* _Activity_
Your response should consist of the lines below, printed exactly.

* _Data extracts_
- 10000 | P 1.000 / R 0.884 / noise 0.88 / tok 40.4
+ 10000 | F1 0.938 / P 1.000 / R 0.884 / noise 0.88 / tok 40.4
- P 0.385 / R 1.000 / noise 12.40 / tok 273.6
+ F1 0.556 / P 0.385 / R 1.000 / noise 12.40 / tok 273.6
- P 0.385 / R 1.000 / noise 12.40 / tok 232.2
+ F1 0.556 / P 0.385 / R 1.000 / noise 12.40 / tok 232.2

* _Written response_
- 10000 | P 1.000 / R 0.884 / noise 0.88 / tok 40.4
+ 10000 | F1 0.938 / P 1.000 / R 0.884 / noise 0.88 / tok 40.4
- P 0.385 / R 1.000 / noise 12.40 / tok 273.6
+ F1 0.556 / P 0.385 / R 1.000 / noise 12.40 / tok 273.6
- P 0.385 / R 1.000 / noise 12.40 / tok 232.2
+ F1 0.556 / P 0.385 / R 1.000 / noise 12.40 / tok 232.2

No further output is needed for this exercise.